Data for this task section start
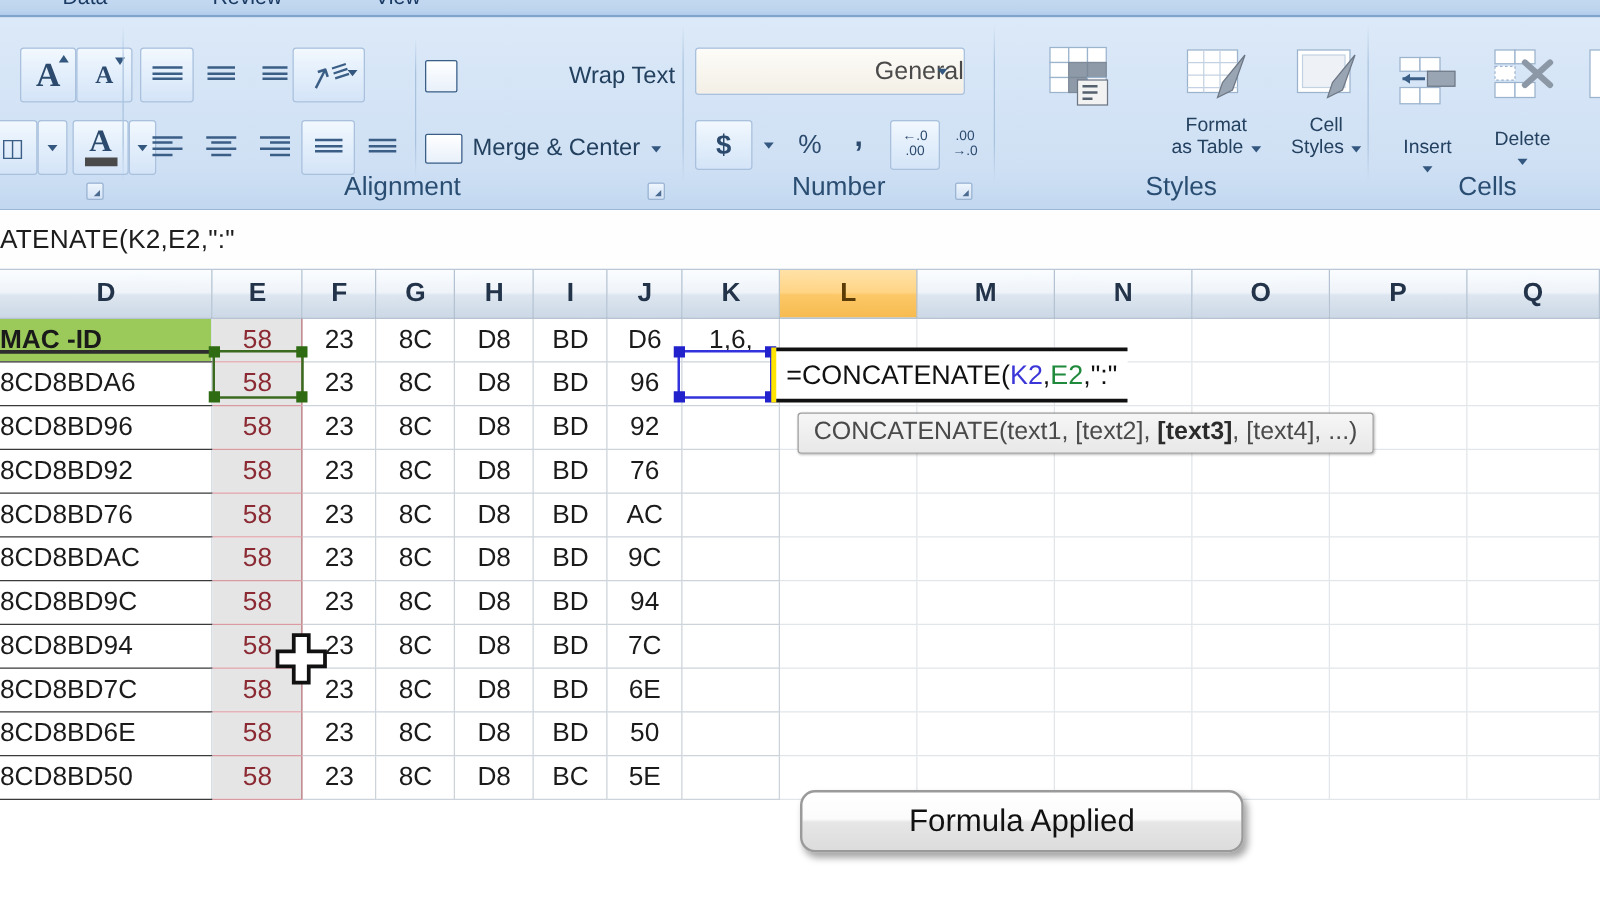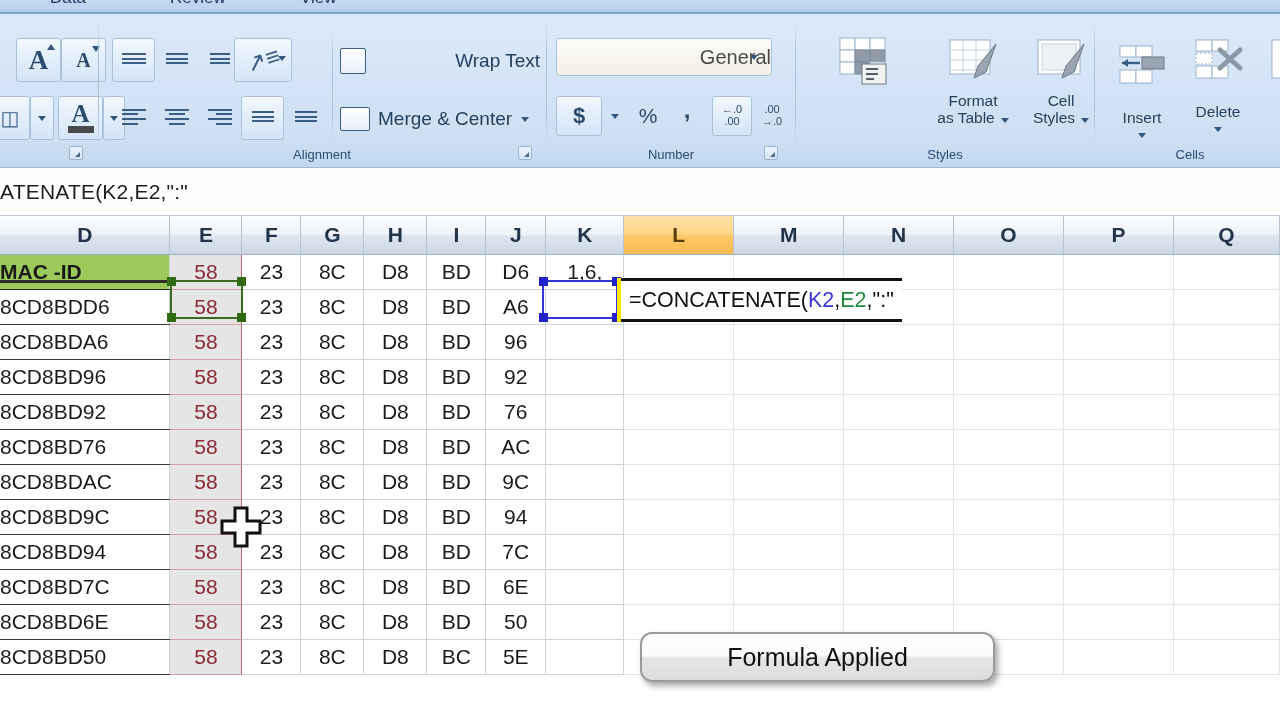--- a/index.html
+++ b/index.html
@@ -32,21 +32,21 @@
   .ribbon {
     position: absolute; left: 0; top: 14px; width: 1280px; height: 154px;
     background: linear-gradient(to bottom, #dce9f8 0%, #d4e4f6 45%, #cfe0f4 78%, #c2d8f0 100%);
     border-bottom: 1px solid #9cb8d8;
   }
   .ribbon-inner { position: relative; width: 100%; height: 100%; }
 
   .group { position: absolute; top: 2px; height: 150px; }
   .group-label {
     position: absolute; bottom: 4px; left: 0; width: 100%;
-    text-align: center; font-size: 13px; color: #2a4d72;
+    text-align: center; font-size: 21px; color: #2a4d72;
   }
   .group-sep {
     position: absolute; top: 6px; width: 1px; height: 126px;
     background: linear-gradient(to bottom, rgba(255,255,255,0), #a9c3de 25%, #a9c3de 75%, rgba(255,255,255,0));
   }
   .dlg-launcher {
     position: absolute; bottom: 6px; width: 14px; height: 14px;
     border: 1px solid #9ab4d2; border-radius: 2px;
     background: linear-gradient(to bottom,#eef5fd,#d4e3f5);
   }
@@ -445,36 +445,20 @@
             <td class="cell">D6</td>
             <td class="cell">1,6,</td>
             <td class="cell blank"></td>
             <td class="cell blank"></td>
             <td class="cell blank"></td>
             <td class="cell blank"></td>
             <td class="cell blank"></td>
             <td class="cell blank"></td>
           </tr>
           <tr>
-            <td class="cell dcol">8CD8BDD6</td>
-            <td class="cell pink">58</td>
-            <td class="cell">23</td>
-            <td class="cell">8C</td>
-            <td class="cell">D8</td>
-            <td class="cell">BD</td>
-            <td class="cell">A6</td>
-            <td class="cell"></td>
-            <td class="cell blank"></td>
-            <td class="cell blank"></td>
-            <td class="cell blank"></td>
-            <td class="cell blank"></td>
-            <td class="cell blank"></td>
-            <td class="cell blank"></td>
-          </tr>
-          <tr>
             <td class="cell dcol">8CD8BDA6</td>
             <td class="cell pink">58</td>
             <td class="cell">23</td>
             <td class="cell">8C</td>
             <td class="cell">D8</td>
             <td class="cell">BD</td>
             <td class="cell">96</td>
             <td class="cell"></td>
             <td class="cell blank"></td>
             <td class="cell blank"></td>
@@ -647,20 +631,23 @@
     <div class="yellowmark" style="left:617px; top:62px; height:44px;"></div>
 
     <div class="editor" style="left:621px; top:62px; height:44px; padding:0 8px;">
       <span>=CONCATENATE(</span>
         <span class="ref-blue">K2</span>
         <span>,</span>
         <span class="ref-green">E2</span>
         <span>,":"</span>
     </div>
 
+    <div class="fn-tip" style="left:638px; top:114px;">
+      <span>CONCATENATE(text1, [text2], </span><b>[text3]</b><span>, [text4], ...)</span>
+    </div>
 
     <div class="glossy-btn" style="left:640px; top:416px; width:355px; height:50px;">
       <span>Formula Applied</span>
     </div>
 
     <svg class="cursor-plus" style="left:219px; top:290px;" width="44" height="46" viewBox="0 0 44 46">
       <path d="M16 2 h12 v13 h13 v12 h-13 v13 h-12 v-13 h-13 v-12 h13 z" fill="#ffffff" stroke="#111111" stroke-width="3" stroke-linejoin="miter"></path>
     </svg>
   </div>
Data for this task section end
To do: Only the number is wanted here. Please work out how many lines of the records contain "span".

Problem solution: 7